Thank you @mahesh724 for this contribution! I have requested a few changes for everything except the Parquet changes. I'll take a look at those shortly.

dlvenable · 2023-03-24T15:46:41Z

config/data-prepper-config.yaml

@@ -0,0 +1,2 @@
+
+ssl: false


Please remove this change. I understand you may have used it for testing, but let's keep this configure the same way it started.

dlvenable · 2023-03-24T15:51:04Z

settings.gradle

@@ -91,4 +91,7 @@ include 'release:docker'
 include 'release:maven'
 include 'e2e-test:peerforwarder'
 include 'rss-source'
+include 'data-prepper-plugins:json-codec'


I see you have the JsonInputCodec in the parse-json-processor Gradle project. So we don't need a new json-codec Gradle project. You can remove this line.

dlvenable · 2023-03-24T15:52:16Z

...on-processor/src/main/java/org/opensearch/dataprepper/plugins/codec/json/JsonInputCodec.java

    private final ObjectMapper objectMapper = new ObjectMapper();
    private final JsonFactory jsonFactory = new JsonFactory();

    @Override
-    public void parse(final InputStream inputStream, final Consumer<Record<Event>> eventConsumer) throws IOException {
+    public void parse(InputStream inputStream, Consumer<Record<Event>> eventConsumer) throws IOException {


You can keep these parameters as final as they were in the original code.

dlvenable · 2023-03-24T15:53:24Z

data-prepper-plugins/s3-source/build.gradle

@@ -13,6 +13,9 @@ repositories {

 dependencies {
    implementation project(':data-prepper-api')
+    implementation project(':data-prepper-plugins:csv-processor')


Please make these three dependencies available only as testImplementation.
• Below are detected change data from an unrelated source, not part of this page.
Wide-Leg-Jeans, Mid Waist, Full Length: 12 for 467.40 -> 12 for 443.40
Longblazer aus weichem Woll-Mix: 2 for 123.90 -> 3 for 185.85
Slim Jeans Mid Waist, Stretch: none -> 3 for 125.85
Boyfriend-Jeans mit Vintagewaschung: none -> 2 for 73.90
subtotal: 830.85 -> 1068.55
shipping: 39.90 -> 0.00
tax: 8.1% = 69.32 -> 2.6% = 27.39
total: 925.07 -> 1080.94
The S3 Source shouldn't depend on any particular Codec. The integration tests do rely on them, and that is why we need it in the testImplementation.

dlvenable · 2023-03-24T15:57:25Z

pipelines/pipelines-scan.yaml

@@ -0,0 +1,14 @@
+scan-pipeline:


Please remove this file. We don't need this file checked in.
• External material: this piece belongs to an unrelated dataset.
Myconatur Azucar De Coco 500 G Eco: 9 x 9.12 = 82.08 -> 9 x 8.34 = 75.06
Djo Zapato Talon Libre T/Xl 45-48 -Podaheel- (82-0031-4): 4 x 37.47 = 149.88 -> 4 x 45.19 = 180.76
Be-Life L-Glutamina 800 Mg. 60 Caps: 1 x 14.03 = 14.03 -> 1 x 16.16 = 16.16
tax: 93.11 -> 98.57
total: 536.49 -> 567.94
kkondaka · 2023-03-24T16:08:19Z

data-prepper-api/src/main/java/org/opensearch/dataprepper/model/codec/InputCodec.java

+     *
+     * @param inputStream   The input stream for the source plugin(e.g. S3, Http, RssFeed etc) object
+     * @param eventConsumer The consumer which handles each event from the stream
+     */


The javadoc should also have entry for @throws

I am sorry, could you please elaborate?

kkondaka · 2023-03-24T16:08:54Z

...s/csv-processor/src/test/java/org/opensearch/dataprepper/plugins/codec/csv/CsvCodecTest.java

-import java.util.List;
-import java.util.Map;
-import java.util.UUID;
+import java.util.*;


Do not use ".*". Please list individual imports.

kkondaka · 2023-03-24T16:09:18Z

...s/csv-processor/src/test/java/org/opensearch/dataprepper/plugins/codec/csv/CsvCodecTest.java

-import static org.mockito.Mockito.verify;
-import static org.mockito.Mockito.verifyNoInteractions;
-import static org.mockito.Mockito.when;
+import static org.mockito.Mockito.*;


Do not use ".*". Please list individual imports.

kkondaka · 2023-03-24T16:12:13Z

...codecs/src/main/java/org/opensearch/dataprepper/plugins/codec/parquet/ParquetInputCodec.java

+    private static final Logger LOG = LoggerFactory.getLogger(ParquetInputCodec.class);
+
+    @Override
+    public void parse(InputStream inputStream, Consumer<Record<Event>> eventConsumer) throws IOException {


Add final to both the arguments.

kkondaka · 2023-03-24T16:16:27Z

...codecs/src/main/java/org/opensearch/dataprepper/plugins/codec/parquet/ParquetInputCodec.java

+                            try {
+                                eventData.put(field.getName(), simpleGroup.getValueToString(fieldIndex, 0));
+                            }
+                            catch (Exception parquetException){


We should increment some metric here

As per initial discussions and HLD, it was concluded that to metrics are to be captured at codec level. We had initially proposed to include various metrics in the initial versions of HLD but David advised us to not keep either.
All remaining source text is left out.